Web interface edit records
━━━━

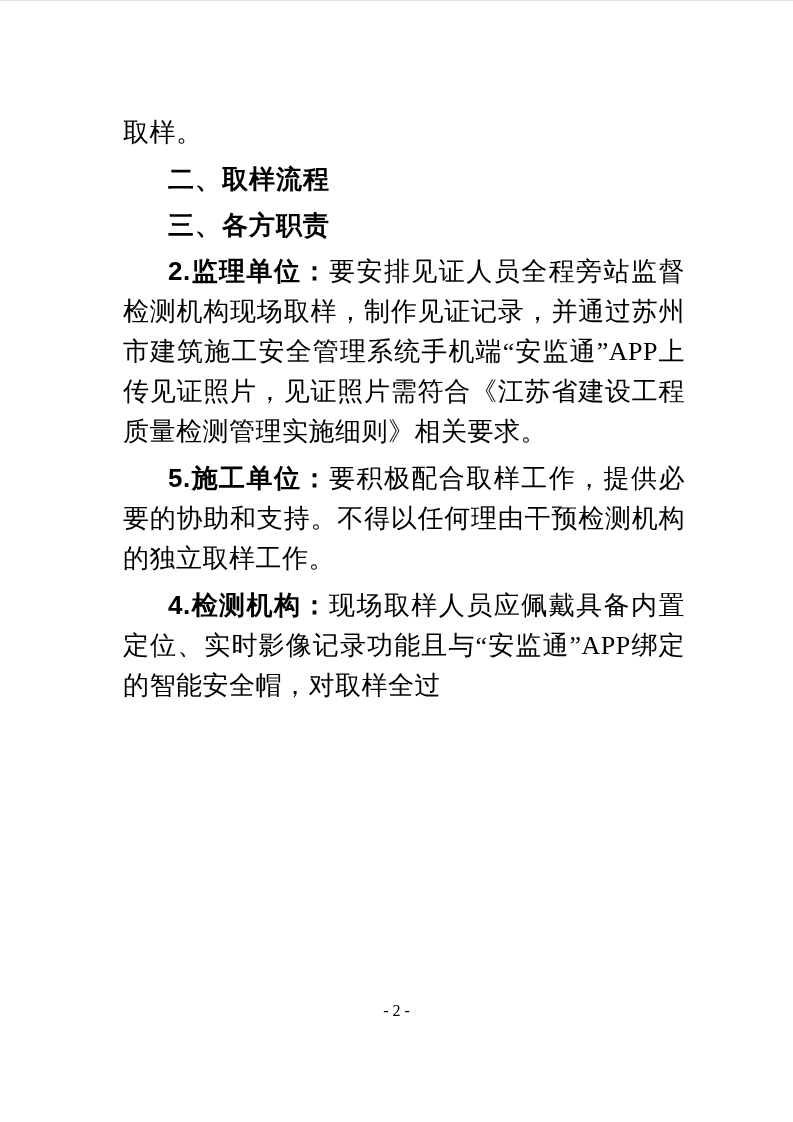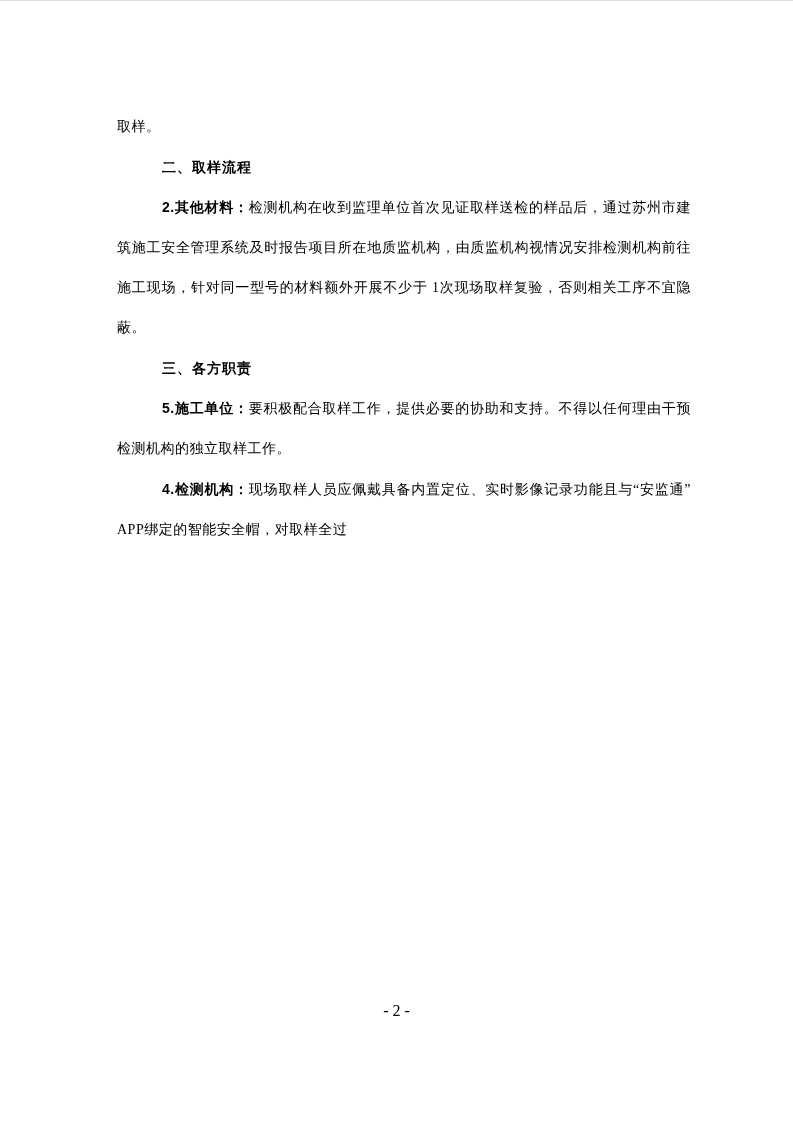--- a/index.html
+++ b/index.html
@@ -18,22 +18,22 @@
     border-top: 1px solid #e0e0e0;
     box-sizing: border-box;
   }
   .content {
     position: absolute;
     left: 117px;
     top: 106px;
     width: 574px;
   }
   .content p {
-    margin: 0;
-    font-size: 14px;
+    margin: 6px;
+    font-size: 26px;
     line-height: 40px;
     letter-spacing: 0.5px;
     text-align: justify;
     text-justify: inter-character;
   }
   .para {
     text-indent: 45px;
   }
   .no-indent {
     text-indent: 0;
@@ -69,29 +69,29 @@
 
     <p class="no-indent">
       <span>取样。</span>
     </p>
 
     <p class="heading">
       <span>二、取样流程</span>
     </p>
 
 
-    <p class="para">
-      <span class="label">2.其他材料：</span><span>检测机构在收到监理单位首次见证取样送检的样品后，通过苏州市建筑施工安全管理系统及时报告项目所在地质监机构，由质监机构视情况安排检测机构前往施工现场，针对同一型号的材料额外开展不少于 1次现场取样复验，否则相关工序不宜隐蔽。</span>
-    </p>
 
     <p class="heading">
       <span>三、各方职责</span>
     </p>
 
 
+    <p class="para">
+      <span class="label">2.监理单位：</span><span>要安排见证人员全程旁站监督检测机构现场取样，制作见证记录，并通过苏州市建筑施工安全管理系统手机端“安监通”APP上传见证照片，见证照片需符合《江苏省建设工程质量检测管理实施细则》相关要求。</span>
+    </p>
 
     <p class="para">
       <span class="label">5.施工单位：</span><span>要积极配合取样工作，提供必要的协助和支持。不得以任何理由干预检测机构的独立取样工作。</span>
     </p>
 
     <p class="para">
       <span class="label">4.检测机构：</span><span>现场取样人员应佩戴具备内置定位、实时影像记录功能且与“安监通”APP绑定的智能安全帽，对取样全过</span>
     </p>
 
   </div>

━━━━

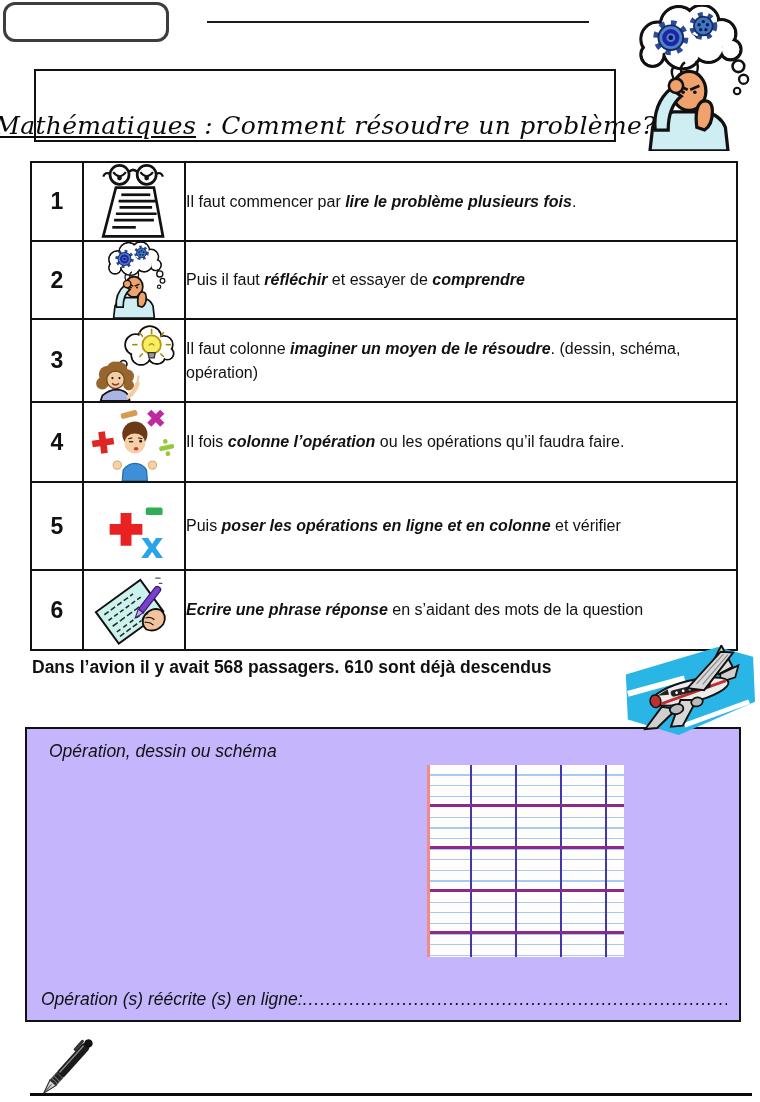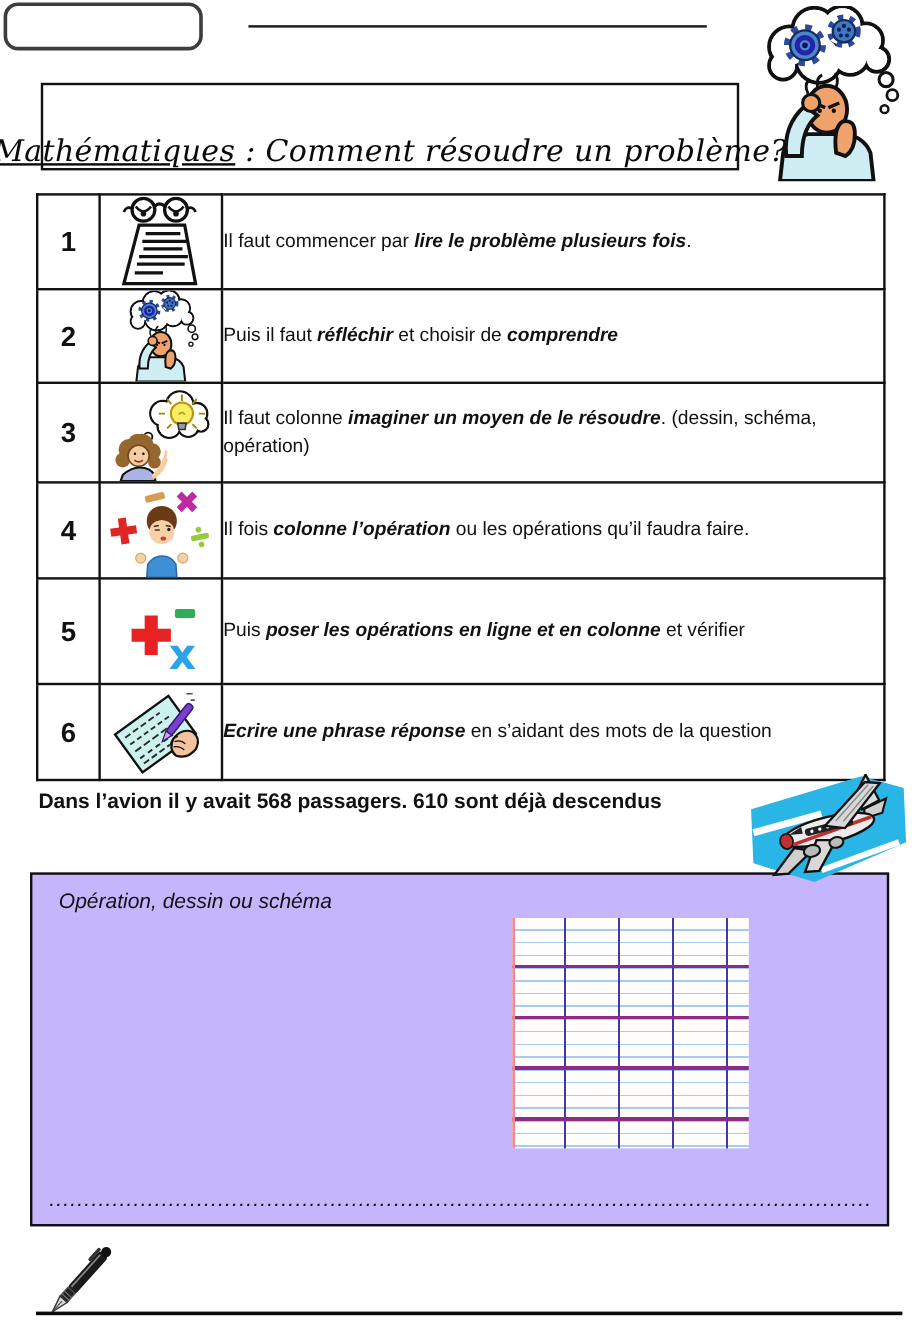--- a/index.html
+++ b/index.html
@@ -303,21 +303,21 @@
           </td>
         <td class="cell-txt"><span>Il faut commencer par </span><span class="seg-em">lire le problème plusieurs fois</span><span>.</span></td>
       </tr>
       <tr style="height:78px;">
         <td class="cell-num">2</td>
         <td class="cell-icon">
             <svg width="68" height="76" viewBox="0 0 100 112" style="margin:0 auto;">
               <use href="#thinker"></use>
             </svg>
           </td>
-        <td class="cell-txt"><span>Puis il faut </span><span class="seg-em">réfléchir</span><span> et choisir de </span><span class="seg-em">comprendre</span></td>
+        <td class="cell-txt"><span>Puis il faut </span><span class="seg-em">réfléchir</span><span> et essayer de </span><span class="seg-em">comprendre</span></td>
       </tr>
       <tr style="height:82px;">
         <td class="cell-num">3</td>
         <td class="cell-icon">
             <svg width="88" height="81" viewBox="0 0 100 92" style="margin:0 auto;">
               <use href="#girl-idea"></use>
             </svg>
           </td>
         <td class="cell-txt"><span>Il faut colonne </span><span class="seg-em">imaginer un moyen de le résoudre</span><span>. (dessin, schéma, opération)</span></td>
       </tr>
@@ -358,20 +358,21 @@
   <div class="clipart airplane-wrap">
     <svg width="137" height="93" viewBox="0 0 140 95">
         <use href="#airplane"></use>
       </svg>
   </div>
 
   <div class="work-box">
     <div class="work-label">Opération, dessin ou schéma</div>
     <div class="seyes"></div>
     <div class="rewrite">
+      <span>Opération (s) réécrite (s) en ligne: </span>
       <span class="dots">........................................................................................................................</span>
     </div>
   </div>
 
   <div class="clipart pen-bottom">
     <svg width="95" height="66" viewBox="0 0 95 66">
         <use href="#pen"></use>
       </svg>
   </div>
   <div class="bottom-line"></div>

━━━━

INSTRUCTIONS FOR THE TASK -
Gather from the records above every line containing the string "Puis".

RESULT FOR THIS EXERCISE -
-        <td class="cell-txt"><span>Puis il faut </span><span class="seg-em">réfléchir</span><span> et choisir de </span><span class="seg-em">comprendre</span></td>
+        <td class="cell-txt"><span>Puis il faut </span><span class="seg-em">réfléchir</span><span> et essayer de </span><span class="seg-em">comprendre</span></td>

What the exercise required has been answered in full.